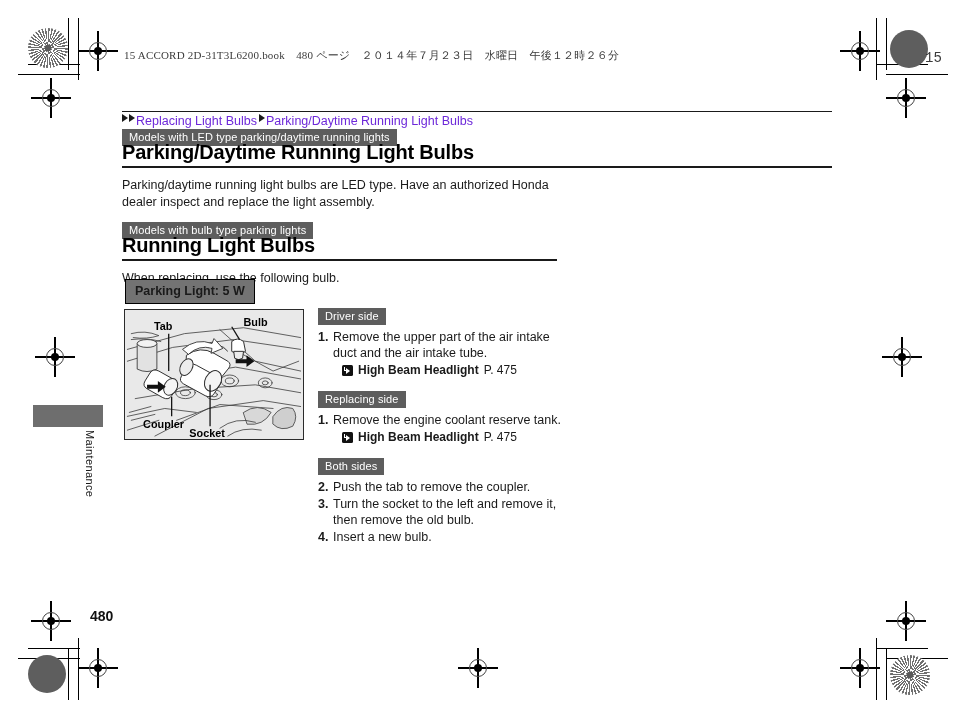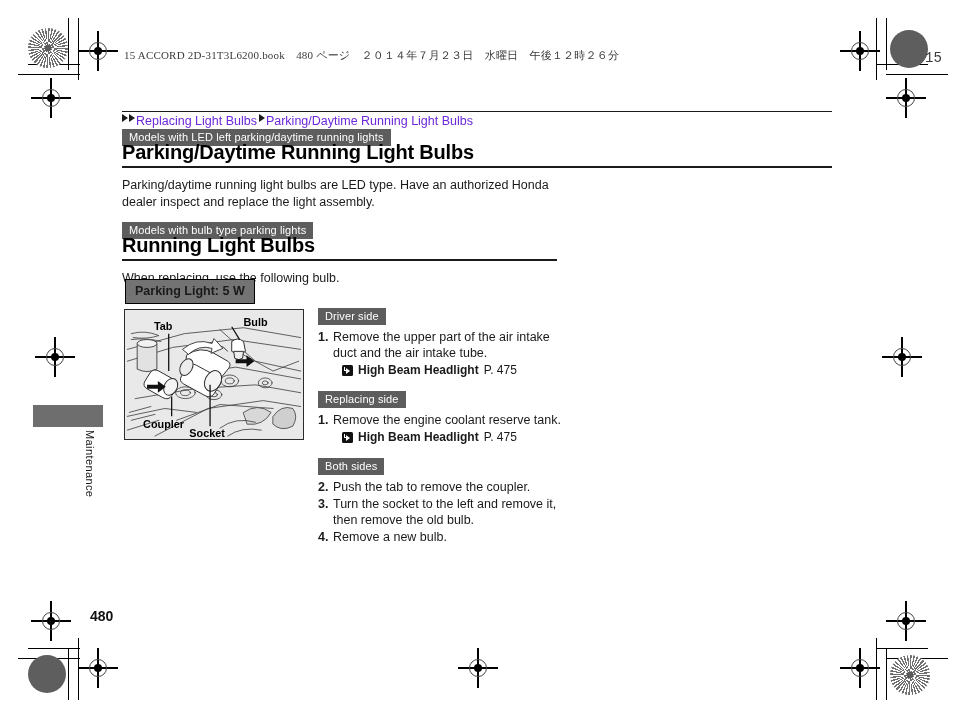--- a/index.html
+++ b/index.html
@@ -346,21 +346,21 @@
 <div class="breadcrumb">
   <span class="tri"></span>
   <span class="tri"></span>
   <span>Replacing Light Bulbs</span>
   <span class="tri spaced"></span>
   <span>Parking/Daytime Running Light Bulbs</span>
 </div>
 <div class="rule" style="left:122px; top:111px; width:710px; height:1px;"></div>
 
 <div class="chip-wrap" style="left:122px; top:127px;">
-  <span class="chip">Models with LED left parking/daytime running lights</span>
+  <span class="chip">Models with LED type parking/daytime running lights</span>
 </div>
 <h1 class="section-title" style="left:122px; top:141px;">Parking/Daytime Running Light Bulbs</h1>
 <div class="rule" style="left:122px; top:166px; width:710px; height:1.5px;"></div>
 <div class="body-text" style="left:122px; top:169px; width:445px;">Parking/daytime running light bulbs are LED type. Have an authorized Honda dealer inspect and replace the light assembly.</div>
 
 <div class="chip-wrap" style="left:122px; top:220px;text-align:center;">
   <span class="chip">Models with bulb type parking lights</span>
 </div>
 <h1 class="section-title" style="left:122px; top:234px;">Running Light Bulbs</h1>
 <div class="rule" style="left:122px; top:259px; width:435px; height:1.5px;"></div>
@@ -485,20 +485,20 @@
   <div class="step-row">
     <span class="step-num">2.</span>
     <span class="step-text">Push the tab to remove the coupler.</span>
   </div>
   <div class="step-row">
     <span class="step-num">3.</span>
     <span class="step-text">Turn the socket to the left and remove it, then remove the old bulb.</span>
   </div>
   <div class="step-row">
     <span class="step-num">4.</span>
-    <span class="step-text">Remove a new bulb.</span>
+    <span class="step-text">Insert a new bulb.</span>
   </div>
 </div>
 
 <div class="side-tab"></div>
 <div class="side-tab-label">Maintenance</div>
 
 <div class="page-num">480</div>
 
 </body></html>

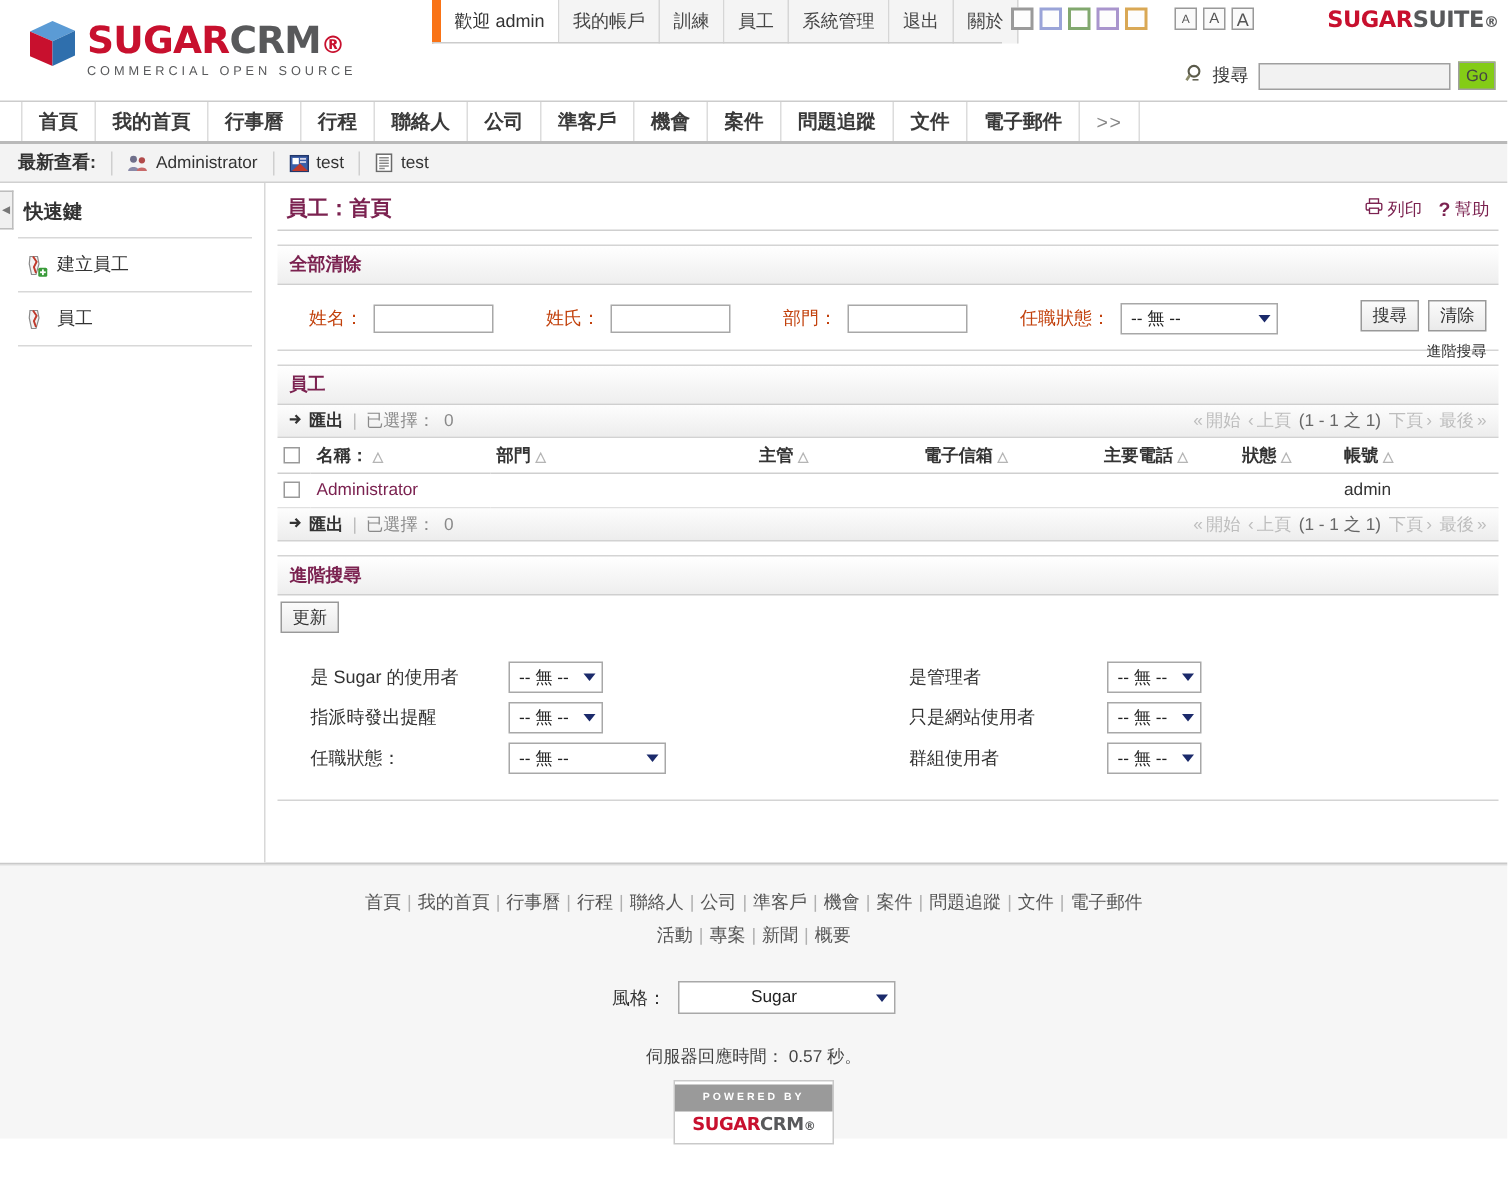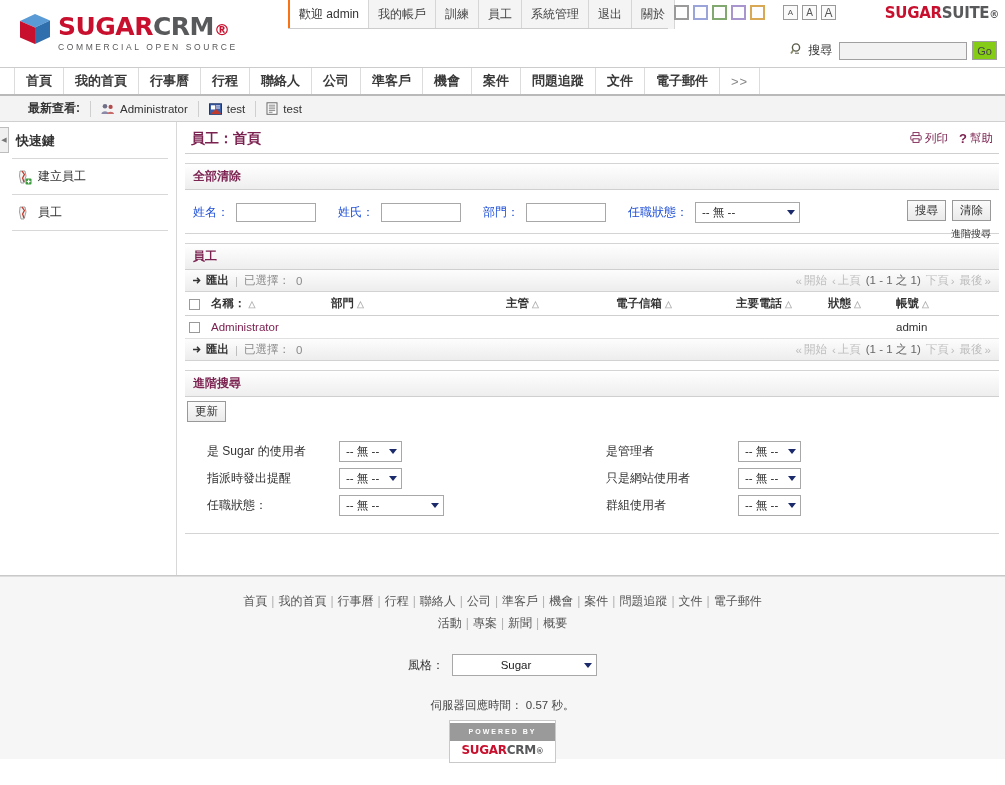--- a/index.html
+++ b/index.html
@@ -52,21 +52,21 @@
   .top-tab {
     display: flex; align-items: center;
     padding: 0 9px;
     font-size: 12px;
     color: #444444;
     border-right: 1px solid #d6d6d6;
     background: #f4f4f4;
     cursor: pointer;
     white-space: nowrap;
   }
-  .top-tab:first-child { border-left: 2px solid #f97316; }
+  .top-tab:first-child { border-left: 6px solid #f97316; }
   .top-tab.active {
     background: #ffffff;
     border-bottom: 1px solid #ffffff;
     color: #333;
   }
   .top-tabs-underline {
     position: absolute; left: 288px; top: 28px;
     width: 380px; height: 1px; background: #cccccc;
   }
 
@@ -150,21 +150,21 @@
   }
   .mod-tab:last-child { border-right: 1px solid #dcdcdc; }
   .mod-tab.more { font-weight: normal; color: #888; letter-spacing: 1px; }
 
   
   .recent-bar {
     height: 26px;
     background: #f3f3f3;
     border-bottom: 1px solid #d0d0d0;
     display: flex; align-items: center;
-    padding-left: 28px;
+    padding-left: 12px;
     gap: 0;
   }
   .recent-label { font-size: 12px; font-weight: bold; color: #333; margin-right: 10px; }
   .recent-item {
     display: flex; align-items: center;
     padding: 0 10px;
     border-left: 1px solid #cfcfcf;
     font-size: 11.5px; color: #333;
     cursor: pointer;
     height: 16px;
@@ -243,21 +243,21 @@
   .panel-body {
     border-bottom: 1px solid #d4d4d4;
     background: #ffffff;
     padding: 12px 8px 10px 8px;
     position: relative;
   }
 
   
   .search-form { display: flex; align-items: center; }
   .sf-field { display: flex; align-items: center; margin-right: 22px; }
-  .sf-label { font-size: 12px; color: #1d4ed8; margin-right: 7px; white-space: nowrap; }
+  .sf-label { font-size: 12px; color: #c2410c; margin-right: 7px; white-space: nowrap; margin-left: 13px; }
   .sf-input {
     width: 80px; height: 19px;
     border: 1px solid #a8a8a8;
     background: #ffffff;
     font-size: 11px; padding: 0 3px;
   }
   .sel {
     height: 21px;
     border: 1px solid #a8a8a8;
     background: #ffffff;

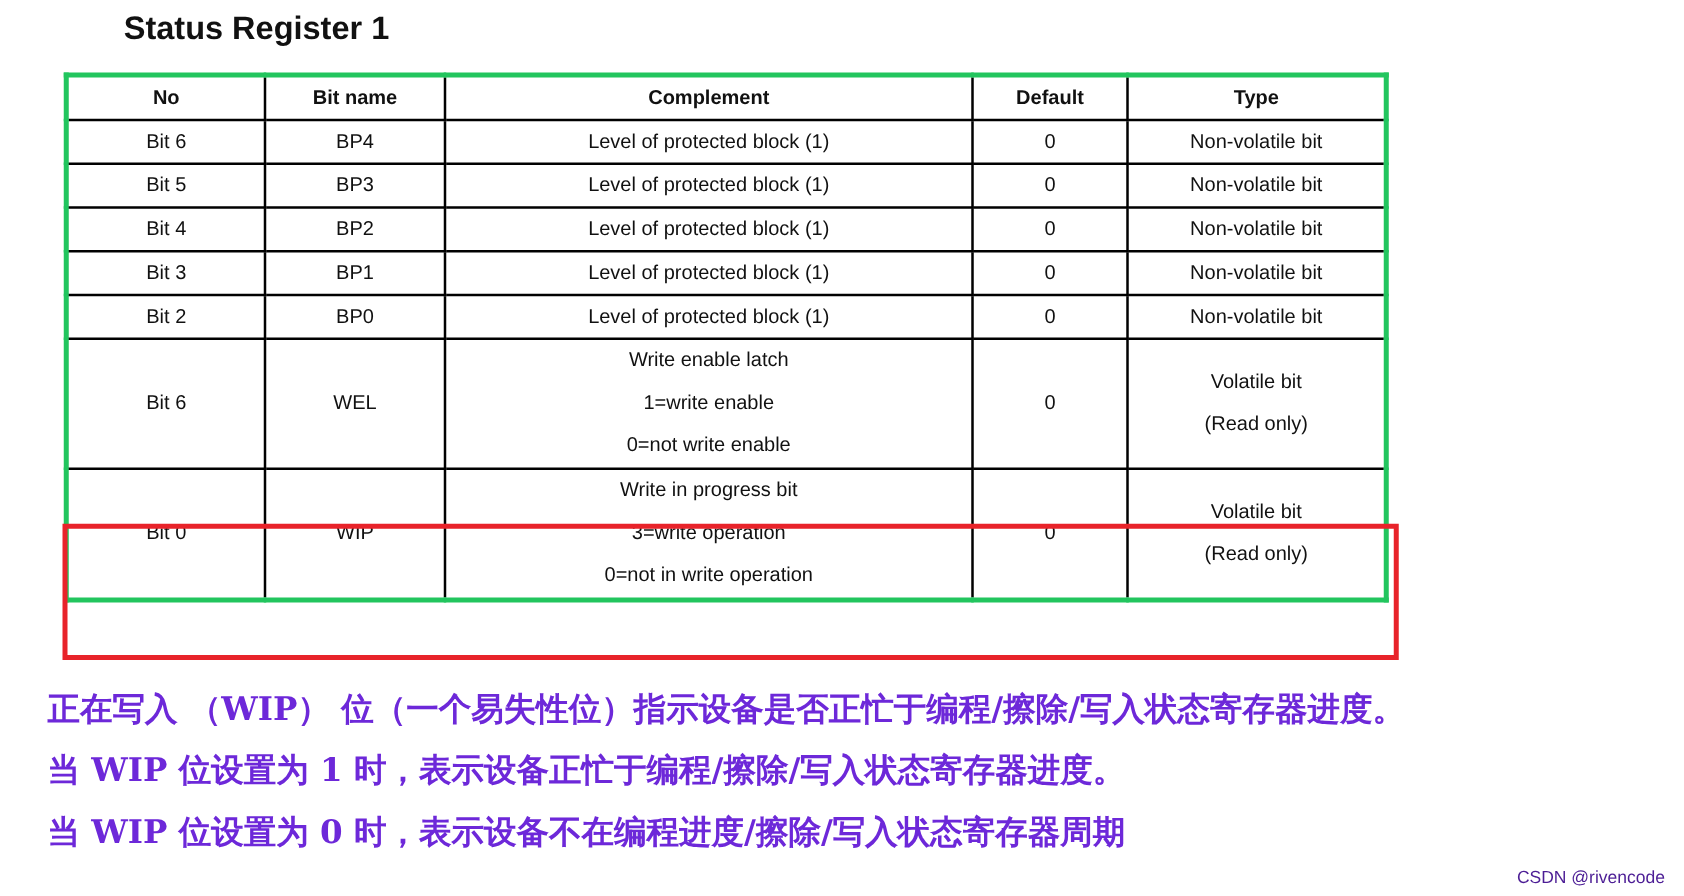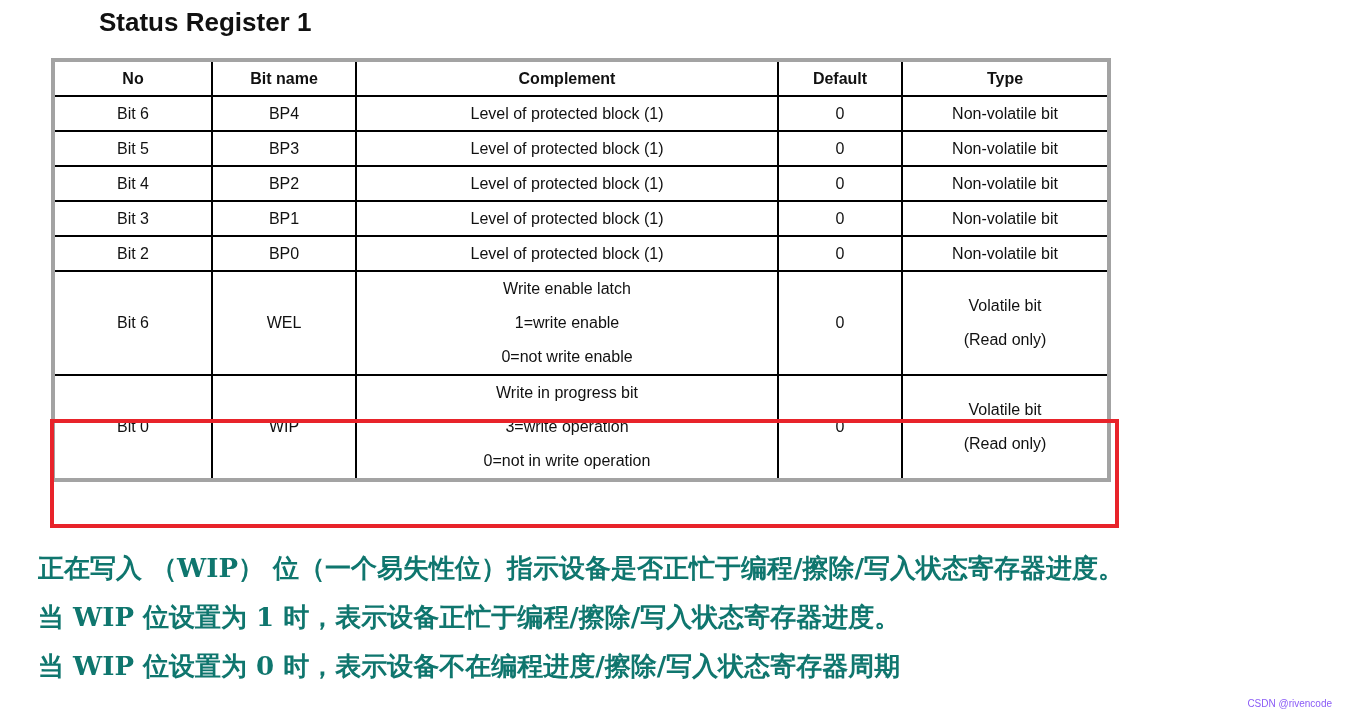--- a/index.html
+++ b/index.html
@@ -1,32 +1,32 @@
 <!DOCTYPE html>
 <html><head>
   <meta charset="utf-8">
   <style>
     html, body { margin: 0; padding: 0; background: #ffffff; }
     body { width: 1347px; height: 717px; position: relative; overflow: hidden;
            font-family: "Liberation Sans", "DejaVu Sans", sans-serif; color: #111; }
     .title { position: absolute; left: 99px; top: 7px; font-size: 26px; font-weight: bold; color: #111; }
     .reg-table { position: absolute; left: 51px; top: 58px; border-collapse: collapse;
-                 border: 4px solid #a3a3a3; table-layout: fixed; }
+                 border: 4px solid #22c55e; table-layout: fixed; }
     .reg-table th, .reg-table td { border: 2px solid #000; text-align: center; vertical-align: middle;
                  font-size: 16px; padding: 0; color: #111; }
     .reg-table th { font-weight: bold; height: 33px; }
     .reg-table td { height: 33px; }
     .reg-table tr.tall td { height: 101px; }
     .multi span { display: block; line-height: 34px; }
     .highlight-box { position: absolute; left: 50px; top: 419px; width: 1061px; height: 101px;
                  border: 4px solid #e8232a; pointer-events: none; }
-    .notes { position: absolute; left: 38px; top: 545px; color: #0f766e; font-weight: bold;
+    .notes { position: absolute; left: 38px; top: 545px; color: #6d28d9; font-weight: bold;
              font-family: "DejaVu Serif", "Liberation Serif", serif; font-size: 26px; }
     .notes div { height: 49px; line-height: 46px; white-space: nowrap; }
-    .watermark { position: absolute; right: 15px; bottom: 8px; font-size: 10px; color: #8b5cf6; }
+    .watermark { position: absolute; right: 15px; bottom: 8px; font-size: 14px; color: #4c1d95; }
   </style>
 </head>
 <body>
 
 <div class="title">Status Register 1</div>
 
 <table class="reg-table">
   <colgroup>
     <col style="width:159px">
       <col style="width:144px">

***

Determine how many lines in the data include the word "fixed". Answer with that number alone.

FINISHED TASK
2